Selon le New York Post, la peinture de trois étages est apparue dans le quartier de Bushwick, à l’angle de Jefferson Avenue et Evergreen Street, comme l’attestent des images publiées sur les réseaux sociaux par l’artiste Ben Keller, auteur du portrait en collaboration avec le collectif HOACS. Elle s’inscrit dans une campagne nationale initiée par Eoghan McCabe, PDG de la société technologique Intercom, visant à rendre hommage à Iryna Zarutska à travers des fresques installées dans plusieurs grandes villes américaines.
Musk donne un million de dollars
«J’ai lancé cette campagne pour m’assurer que l’histoire d’Iryna ne disparaisse pas», a expliqué McCabe au New York Post, affirmant vouloir alerter sur les conséquences des politiques pénales menées dans certaines grandes villes américaines. Selon le quotidien new-yorkais, l’entrepreneur a versé 500.000 dollars au projet, auxquels se sont ajoutés un million de dollars promis par Elon Musk et environ 200.000 dollars issus de dons plus modestes.
Le New York Post rapporte que la fresque a d’abord suscité des réactions positives sur les réseaux sociaux, saluant un hommage à la jeune femme. Mais la contestation s’est rapidement organisée. Sur des forums de quartier et des pages Reddit, des militants de gauche ont dénoncé une opération de propagande, accusant les financeurs du projet d’instrumentaliser la mort de la victime à des fins politiques, notamment pour nourrir un discours sécuritaire et anti-immigration.
«Bien sûr qu’elle mérite d’être honorée, mais utiliser sa mémoire pour attiser les tensions politiques est malsain», a écrit un internaute cité par le New York Post. Par ailleurs, plusieurs habitants interrogés par le quotidien se sont dits perplexes quant au choix de Brooklyn, quartier réputé progressiste, certains soupçonnant une volonté délibérée de provocation.
Une initiative devenue nationale
Cette polémique locale s’inscrit dans une campagne d’ampleur nationale. D’après Fox News, Eoghan McCabe propose de financer des fresques à hauteur de 10.000 dollars chacune et affirme être en discussion avec plus de 1000 artistes à travers le pays. Des campagnes d’affichage seraient également en préparation dans plusieurs grandes villes américaines.

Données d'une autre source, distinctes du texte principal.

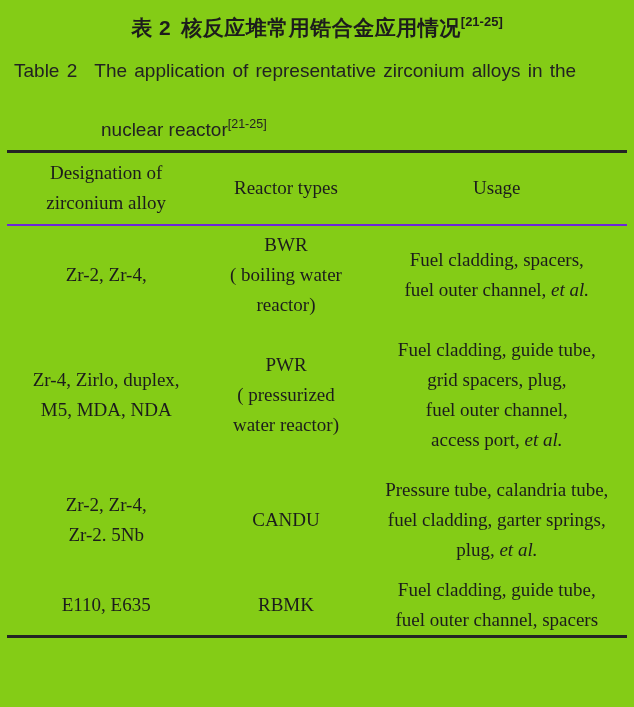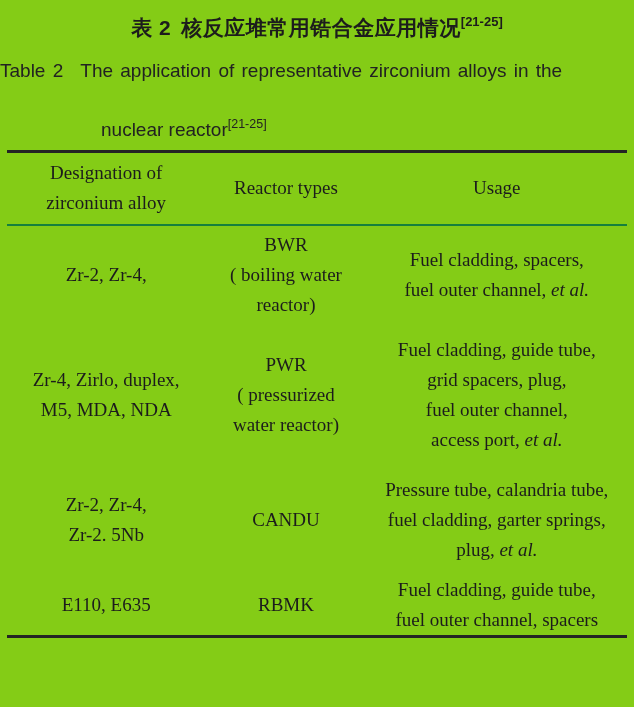--- a/index.html
+++ b/index.html
@@ -41,7 +41,7 @@
   }
   .caption-en .en-line1 {
     margin-top: 14px;
-    margin-left: 0;
+    margin-left: 14px;
     line-height: 28px;
     word-spacing: 2px;
     white-space: nowrap;

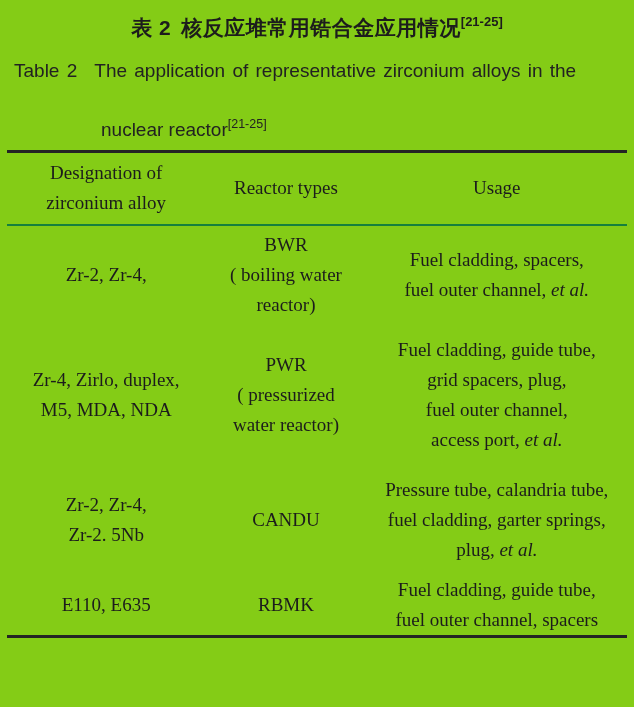--- a/index.html
+++ b/index.html
@@ -68,7 +68,7 @@
     border-bottom: 3px solid #242424;
   }
   table.booktab thead tr {
-    border-bottom: 2px solid #15803d;
+    border-bottom: 2px solid #6d28d9;
   }
   th, td {
     font-weight: normal;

La mort d’Iryna Zarutska, survenue le 22 août 2025, avait choqué l’opinion publique. Arrivée aux États-Unis en août 2022 pour fuir la guerre en Ukraine, elle a été poignardée à mort dans un train à Charlotte, en Caroline du Nord. Le suspect, Decarlos Brown Jr., avait déjà été arrêté à quatorze reprises. Les images de vidéosurveillance du meurtre, devenues virales, ont relancé le débat national sur la criminalité et la sécurité dans les transports publics.
L’affaire a notamment été commentée par le président américain Donald Trump, qui a dénoncé un crime «horrifiant» et réclamé la peine de mort pour le meurtrier présumé. «Il ne peut pas y avoir d’alternative», a-t-il déclaré, estimant que le suspect n’aurait jamais dû se trouver en liberté au regard de son lourd passé judiciaire.